A Multi-technology collaborative optimization framework

This study establishes a dynamic optimization feedback loop through a collaborative multi-technology framework, as illustrated in Fig. 5. CV continuously tracks audience behavior, including movement patterns and dwell time. EC analyzes facial expressions, voice tone, and body posture to generate emotional scores—such as interest or confusion. VR devices capture interactions in virtual environments, including hotspot clicks and navigation paths. Data from these three sources are integrated into a RL model, which dynamically adjusts exhibit layouts and interaction logic based on a multi-dimensional reward function. This function assigns weights of 0.4 to dwell time, 0.3 to path efficiency, and 0.3 to emotional feedback. For instance, if EC detects persistently low emotional engagement in a particular area, the RL model can trigger a transition to AR mode, presenting dynamic content such as 3D animations to recapture audience attention. The optimized layouts and interaction modes are implemented via VR devices and physical space sensors. Their effectiveness is evaluated through audience surveys measuring immersion and knowledge acquisition. The results are continuously fed back into the AI processing layer, enabling ongoing optimization. This integrated system is the first to achieve a multi-modal, closed-loop feedback cycle of “behavior–emotion–space,” overcoming the limitations of traditional single-technology approaches.

Fig. 5figure 5

Multi-technology collaborative optimization framework.
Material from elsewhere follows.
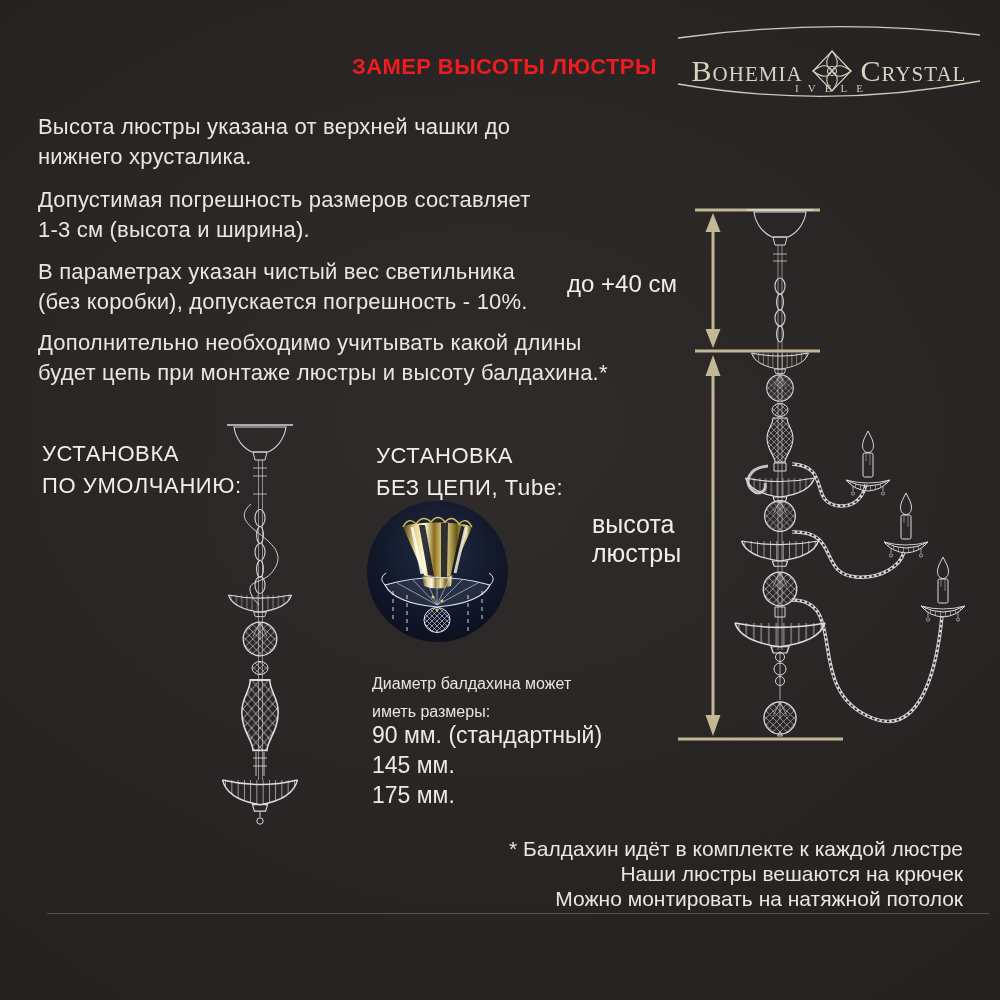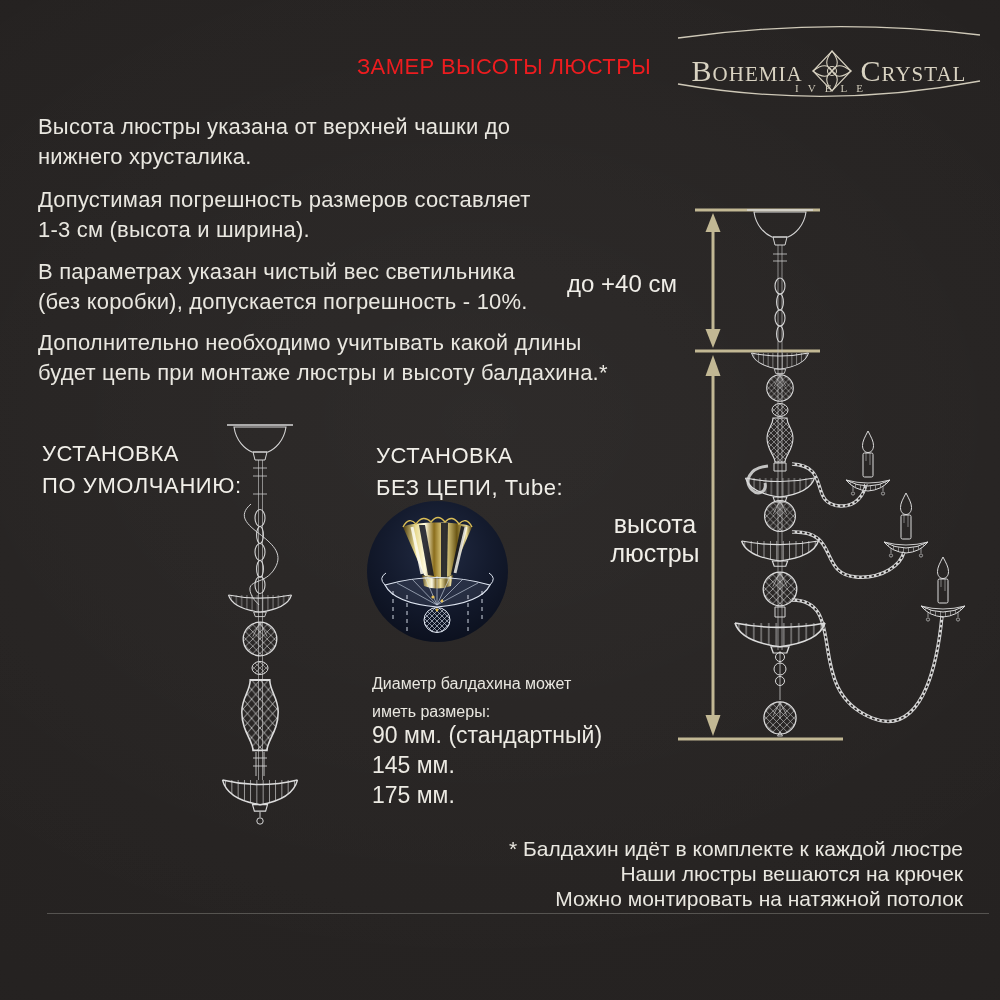"ЗАМЕР ВЫСОТЫ ЛЮСТРЫ" .page-title { font-weight: 400 -> 700 }
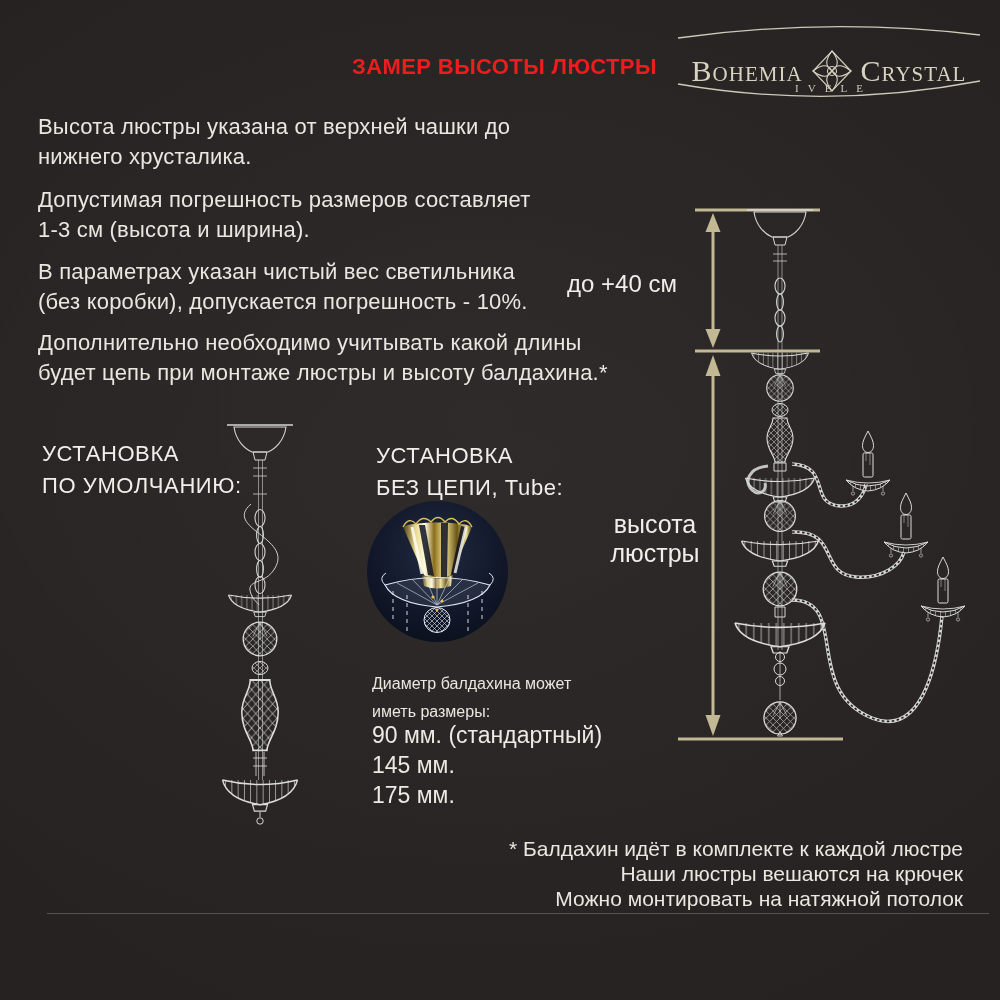"высота" .height-label { text-align: center -> left }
Figure 5 illustrates a three-layer multi-technology collaborative optimization framework. The data acquisition layer collects real-time information on audience behavior, emotions, and interactions using CV sensors, EC analysis devices, and VR equipment. The AI processing layer integrates these data—such as movement paths, emotional scores, and VR interactions—through a RL model. This model dynamically optimizes spatial layouts by adjusting exhibit positions and refines interaction modes, including switching between AR and VR. The feedback execution layer applies these optimized results to both physical and virtual environments in real time and assesses audience experience through surveys. Together, these layers create a closed-loop system for continuous improvement.